Cette dernière n’est pas la moindre et exige de faire preuve d’initiative et d’expertise. Le programme de Transition bibliographique constitue à cet égard un parfait exemple de rassemblement, de partage et de mutualisation des expertises en vue d’objectifs communs. Il faut désormais aller plus loin et plus vite pour démontrer, à l’occasion de la recherche de l’exposition des catalogues des bibliothèques dans le web de données, que celle-ci est indissociable de la récupération des métadonnées bibliographiques et d’autorité de la BnF. Grâce à la volonté et à la compétence de professionnels qui s’y sont engagés, ce programme ouvre la possibilité de saisir l’opportunité offerte par la BnF et par son rapprochement avec l’Abes permettant de réaliser les objectifs autrefois envisagés sous la forme du CANAC.

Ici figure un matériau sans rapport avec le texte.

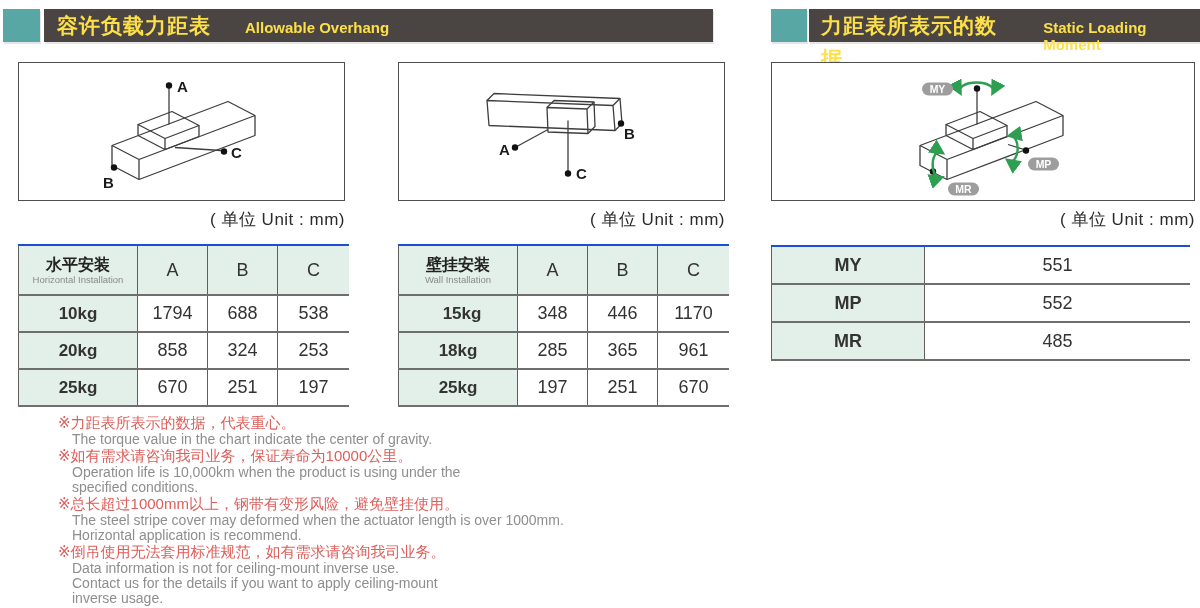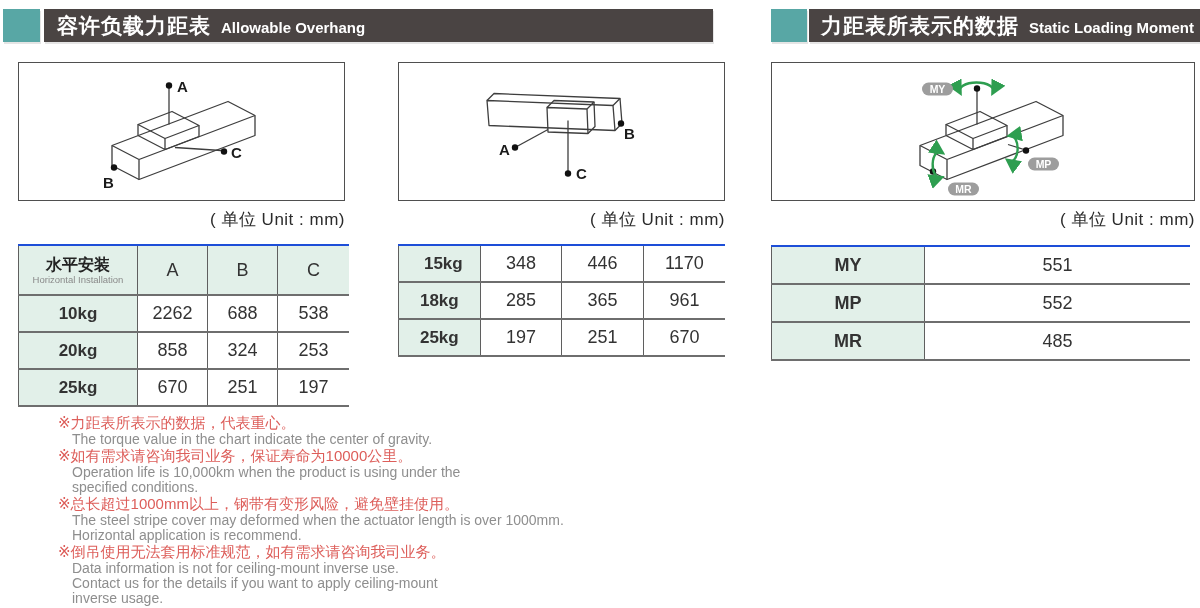--- a/index.html
+++ b/index.html
@@ -5,22 +5,23 @@
   html,body { margin:0; padding:0; background:#ffffff; }
   .page {
     position:relative; width:1200px; height:608px; background:#ffffff;
     font-family:"Liberation Sans","DejaVu Sans",sans-serif; overflow:hidden;
   }
   .abs { position:absolute; }
 
   
   .teal-sq { background:#58a7a5; box-shadow:1px 2px 0 rgba(0,0,0,0.10); }
   .hdr-bar {
-    background:#4a4443; color:#ffffff; display:flex; align-items:baseline;
+    background:#4a4443; color:#fde047; display:flex; align-items:baseline;
     box-shadow:1px 2px 0 rgba(0,0,0,0.10);
+    gap:24px;
   }
   .hdr-zh { font-size:21px; font-weight:bold; letter-spacing:1px; line-height:33px; }
   .hdr-en { font-size:15px; font-weight:bold; margin-left:10px; }
 
   
   .dbox { border:1.5px solid #4f4f4f; background:#ffffff; box-sizing:border-box; }
   .dbox svg { display:block; width:100%; height:100%; }
 
   .unit { font-size:17px; color:#2b2b2b; text-align:right; letter-spacing:0.5px; }
 
@@ -162,41 +163,50 @@
       <td class="mint" style="width:118px; height:48px;">
         <div class="rowhdr-zh">水平安装</div>
         <div class="rowhdr-en">Horizontal Installation</div>
       </td>
       <td class="mint abc-cell" style="width:69px;">A</td>
       <td class="mint abc-cell" style="width:69px;">B</td>
       <td class="mint abc-cell" style="width:71px;">C</td>
     </tr>
     <tr>
       <td class="mint load-cell" style="height:35px;">10kg</td>
-      <td class="val-cell">2262</td>
+      <td class="val-cell">1794</td>
       <td class="val-cell">688</td>
       <td class="val-cell">538</td>
     </tr>
     <tr>
       <td class="mint load-cell" style="height:35px;">20kg</td>
       <td class="val-cell">858</td>
       <td class="val-cell">324</td>
       <td class="val-cell">253</td>
     </tr>
     <tr>
       <td class="mint load-cell" style="height:35px;">25kg</td>
       <td class="val-cell">670</td>
       <td class="val-cell">251</td>
       <td class="val-cell">197</td>
     </tr>
   </tbody>
     </table>
 
   <table class="spec abs" style="left:398px; top:244px; width:327px;">
     <tbody>
+        <tr>
+      <td class="mint" style="width:118px; height:48px;">
+        <div class="rowhdr-zh">壁挂安装</div>
+        <div class="rowhdr-en">Wall Installation</div>
+      </td>
+      <td class="mint abc-cell" style="width:69px;">A</td>
+      <td class="mint abc-cell" style="width:69px;">B</td>
+      <td class="mint abc-cell" style="width:71px;">C</td>
+    </tr>
     <tr>
       <td class="mint load-cell" style="height:35px;padding-left:8px;">15kg</td>
       <td class="val-cell">348</td>
       <td class="val-cell">446</td>
       <td class="val-cell">1170</td>
     </tr>
     <tr>
       <td class="mint load-cell" style="height:35px;">18kg</td>
       <td class="val-cell">285</td>
       <td class="val-cell">365</td>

L’enjeu de l’harmonisation des catalogues, c’est celui de la coopération documentaire, bibliographique et numérique. C’est aussi celui d’une réforme du circuit du document qui – en libérant du temps perdu en catalogage redondant – permettra de recentrer l’activité des personnels sur la rencontre entre la connaissance et le public, en bonne intelligence avec l’institution scolaire et universitaire et avec les organismes de formation.
Mais l’avenir de la lecture publique repose aussi sur la capacité des bibliothécaires à faire valoir l’importance du rôle des bibliothèques et leur contribution à des enjeux majeurs d’intérêt général, aussi bien dans le domaine de la formation et de l’information que dans celui des loisirs. Car l’enjeu de l’action culturelle repose sur la conscience qu’il existe des connaissances fondamentales, et des lectures plus enrichissantes et émancipatrices que d’autres. Sans ce rappel, l’action publique n’aurait guère de sens. Si tout est culture, les bibliothèques n’auraient rien à apporter et aucune raison de concurrencer le marché aux frais du contribuable.
L’oubli des considérations philosophiques, politiques et sociales qui sont à l’origine de la constitution de collections publiques conduit ainsi à celui de l’utilité des compétences intellectuelles et techniques qui fondent le métier de bibliothécaire. C’est en cela que statuts et politiques publiques sont liés, car de la définition des premiers dépend le service que l’on entend rendre à la population, et par conséquent l’avenir de la lecture publique.